Ultra-sensitivity Microscopy, in vivo: Live Cell Imaging
In vitro single molecule experiments have revealed much about the dynamics and function of proteins and will be a mainstream method for investigating protein interactions during the next decades. For biological relevance, it is essential to perform such single-molecule investigations within living cells. Over the last years, the Bräuchle lab has acquired great expertise with live-cell imaging experiments. They performed high-sensitivity single particle experiments on the entry pathway of various native and artificial viruses. This expertise is being used to investigate protein transport, function, and interactions within living cells as well as tracking the uptake of small molecules and peptides studied in area E (Carell, Sieber, Mayer).
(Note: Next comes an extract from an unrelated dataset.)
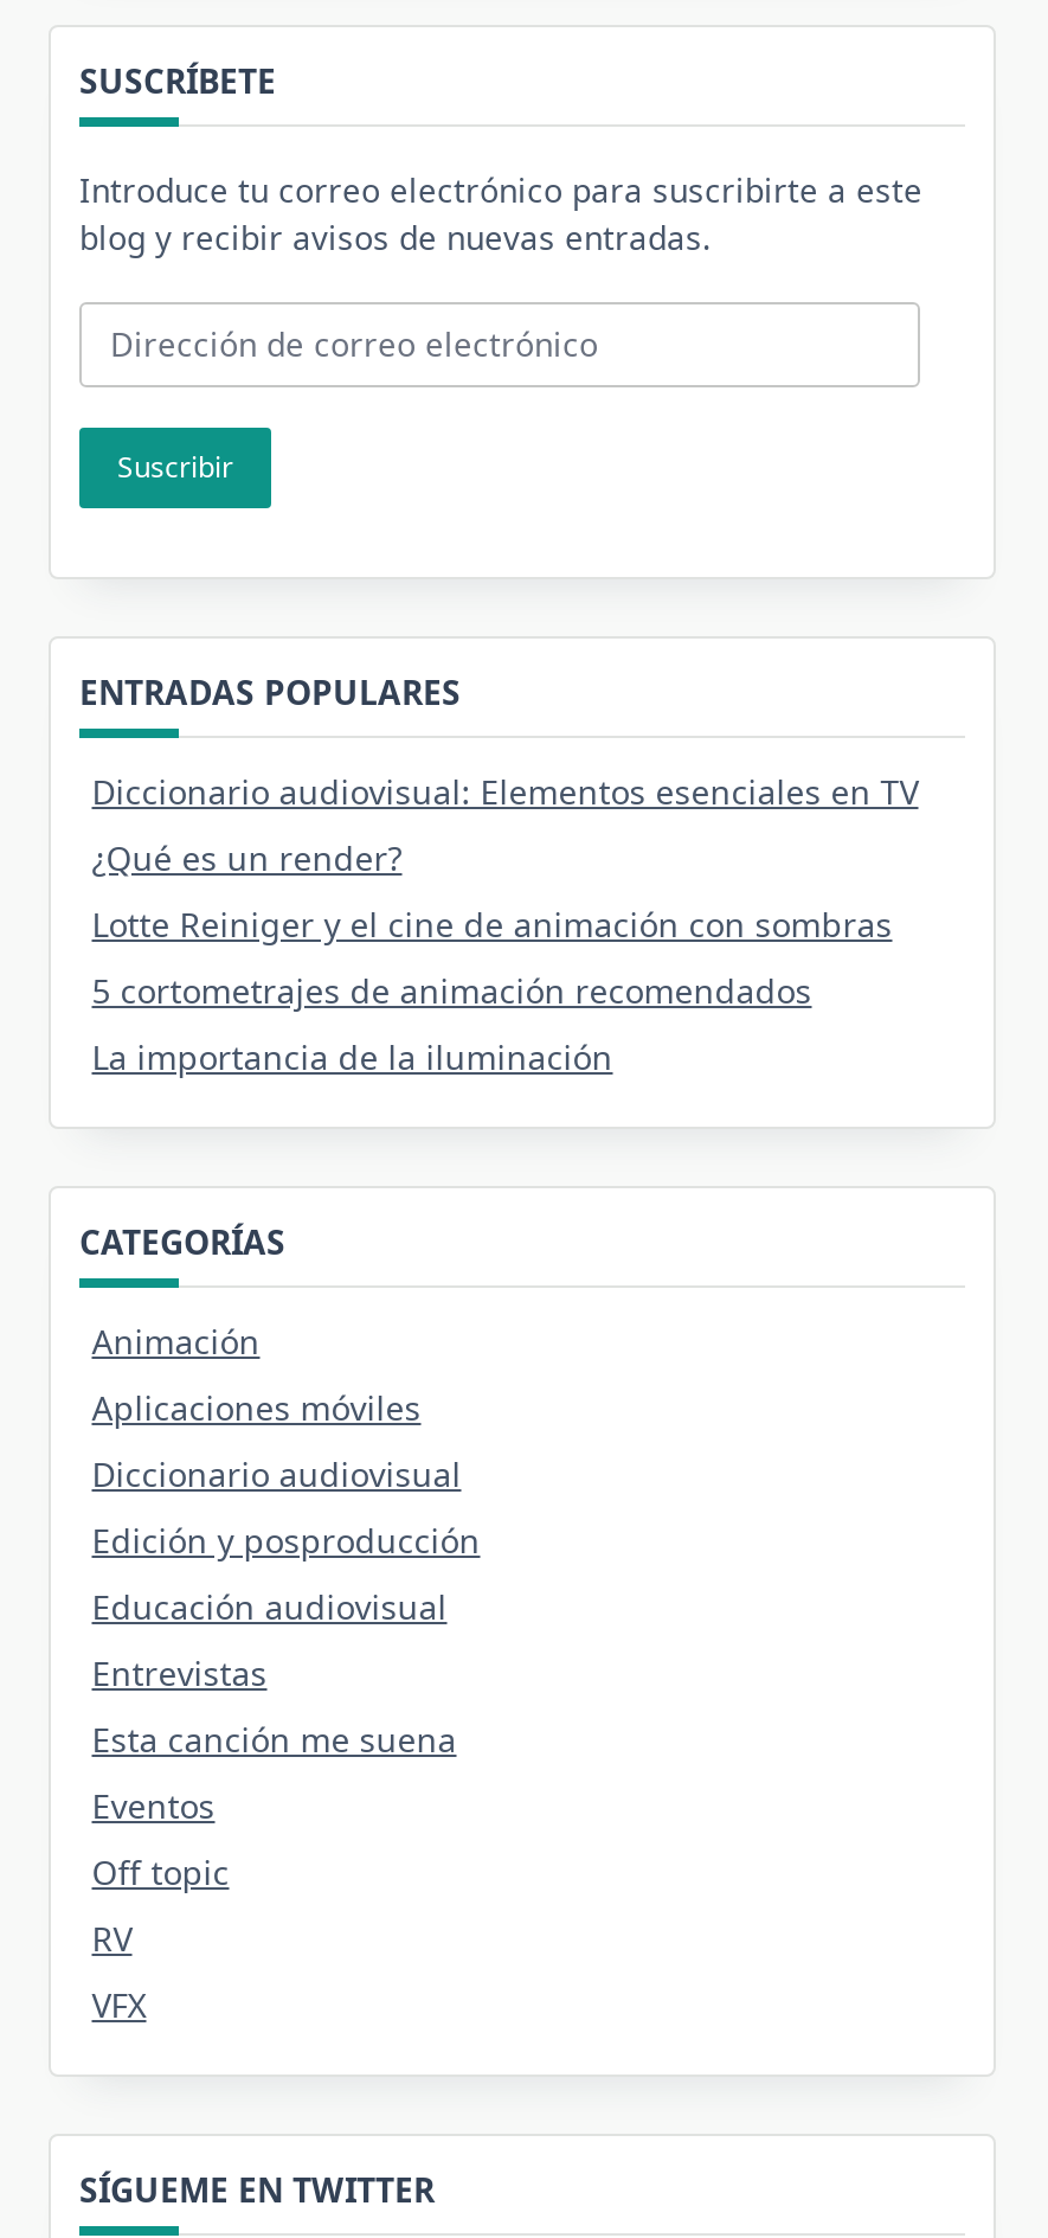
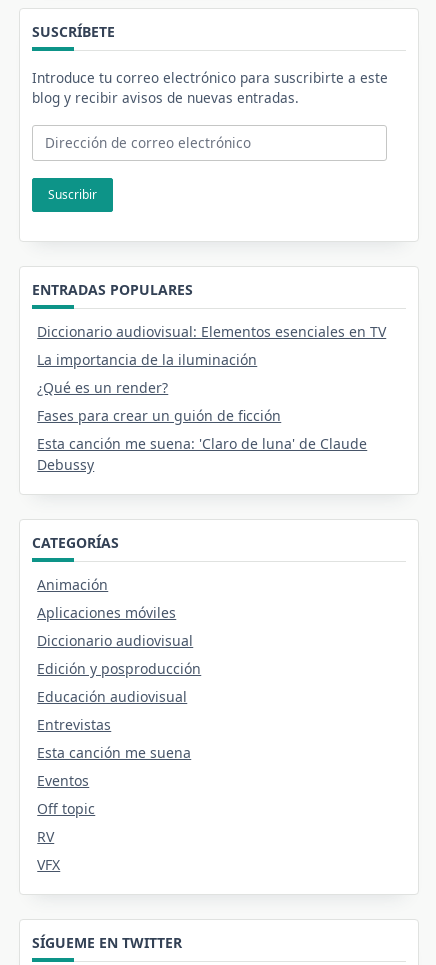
moved [92,835,402,881] -> [37,378,168,397]: ¿Qué es un render?
[92,902,892,1013] Lotte Reiniger y el cine de animación con sombras | 5 cortometrajes de animación recomendados -> none
moved [92,1035,613,1080] -> [37,350,257,369]: La importancia de la iluminación
none -> [37,406,367,474] Fases para crear un guión de ficción | Esta canción me suena: 'Claro de luna' de Claude | Debussy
Furthermore, in collaboration with Jansen (area D), they are investigating the transport mechanism of mRNA in budding yeast cells. Using dual-color particle tracking the transport of mRNA is followed in one channel while various transport proteins are monitored in the other channel. Thus, the proteins involved in transport will be identified, how these proteins interact with the mRNA and other cellular components will be investigated, and the dynamics of the transport process quantified. The ability to track biomolecules in living cells makes it possible to investigate “a day in the life” of various proteins.
Additional live cell studies will be performed in close collaboration with the Leonhardt group (area D) who employ photobleaching and photoactivation techniques in an “in vivo biochemistry” approach.
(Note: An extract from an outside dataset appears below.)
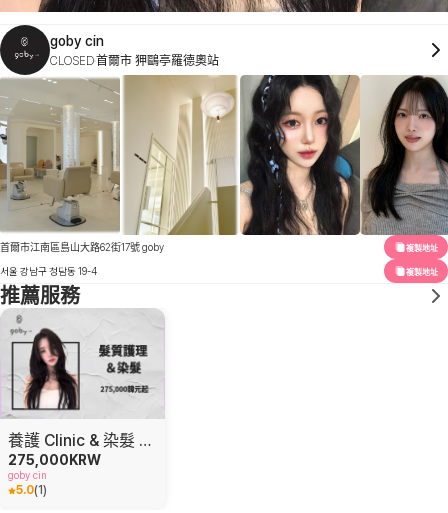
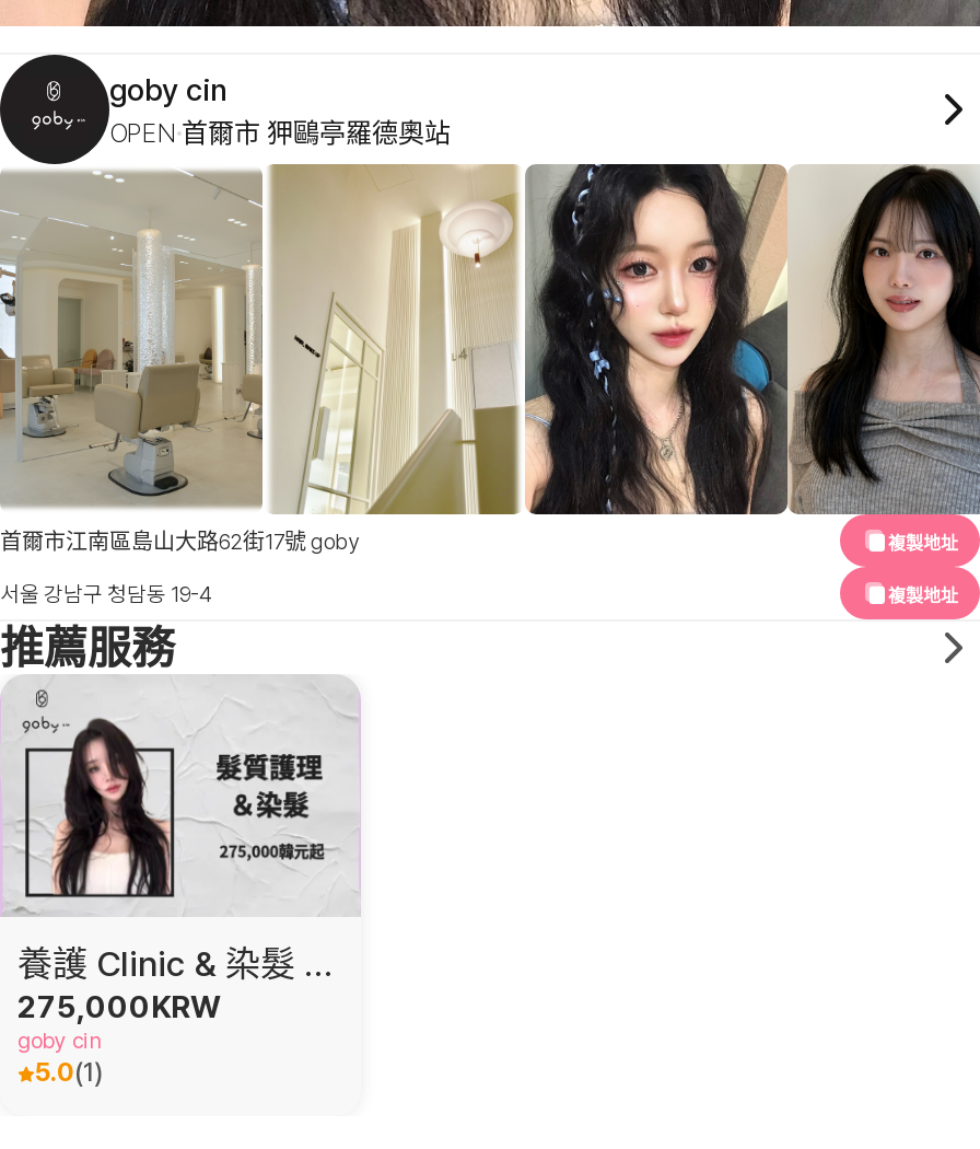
[50,54,219,68] CLOSED 首爾市 狎鷗亭羅德奧站 -> [109,118,451,149] OPEN 首爾市 狎鷗亭羅德奧站

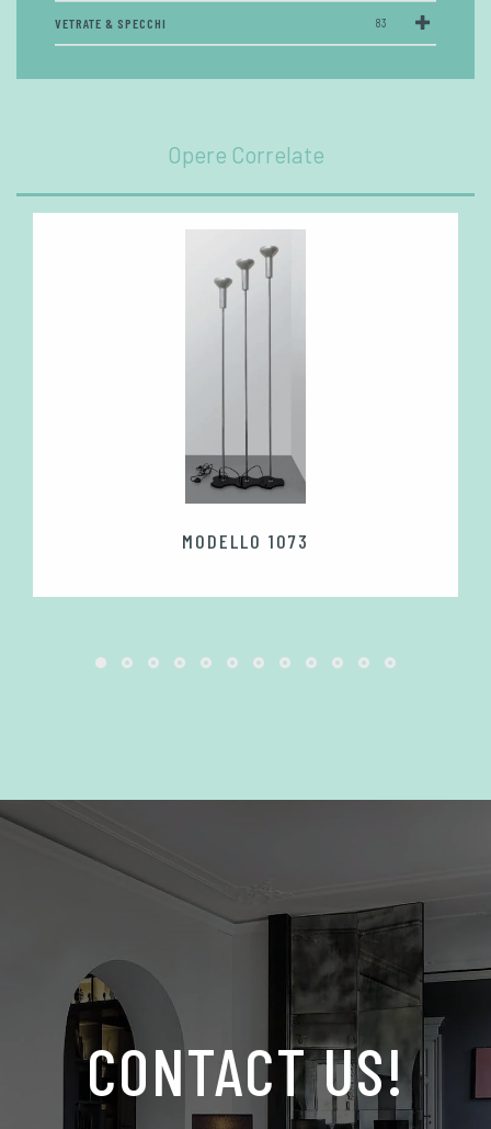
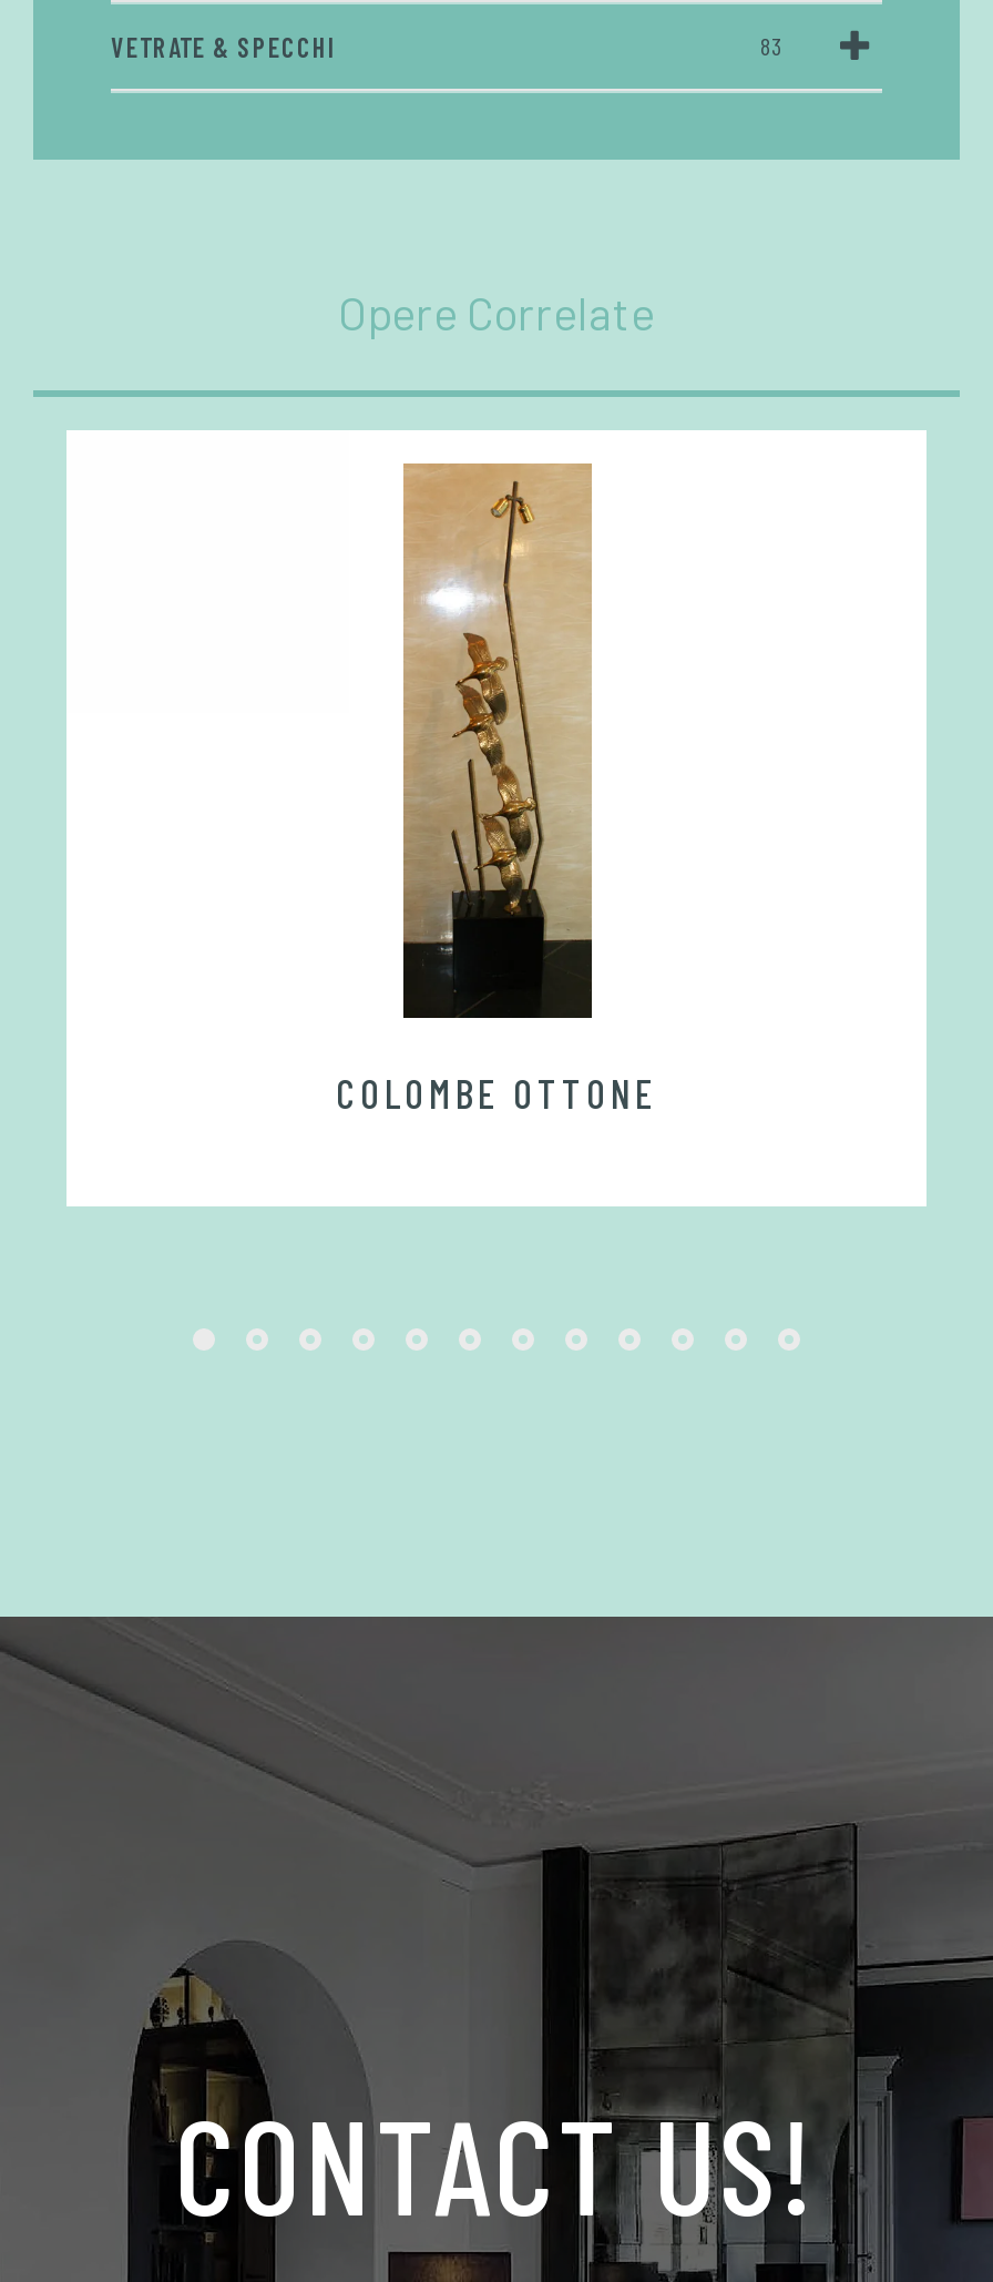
[182,230,309,553] [image] | MODELLO 1073 -> [336,463,657,1119] [image] | COLOMBE OTTONE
High Spatial-Resolution Imaging
Exciting new developments have recently broken Abbé’s diffraction barrier and allow for the first time microscopic studies at a resolution below 200 nm. It is now possible to study subcellular structures that were previously inaccessible to light microscopy, opening a new dimension to live-cell imaging. In collaboration with the group of Prof. John Sedat at UCSF, this new technology will be available for this cluster. The unprecedented higher optical resolution will help to close the resolution gap to electron microscopy and will soon become a key technology of Life Sciences.
Ultrafast techniques
Ultrafast IR techniques are the most promising tools to probe the dynamics of conformational changes and primary steps of folding processes on the molecular level (areas B and F). In the present project, the Zinth group will apply ultrafast IR techniques to the study of native proteins and newly synthesized peptide systems (Carell), where fast structural changes occur and where they can be induced on the sub-picosecond time scale. The molecular systems comprise peptides combined with ultrafast trigger molecules and chromoproteins or protein-nucleic acid complexes (research area D). Ultrashort light pulses will be used to initiate fast reaction dynamics or to alter the shape of a trigger molecule. This local structural change is transferred to the protein/peptide molecule and induces structural variations of the peptide moiety. The dynamics of this structural rearrangement will be recorded with vibrational spectroscopy over the complete time range, starting with the fastest processes on sub-picoseconds time domain. The spectroscopic information will be complemented with molecular dynamic simulations to obtain a complete picture of the reaction.
One of the most important future developments in structural biology is time-resolved X-ray crystallography of proteins. It will ultimately offer the possibility to obtain real-time movies of protein motion.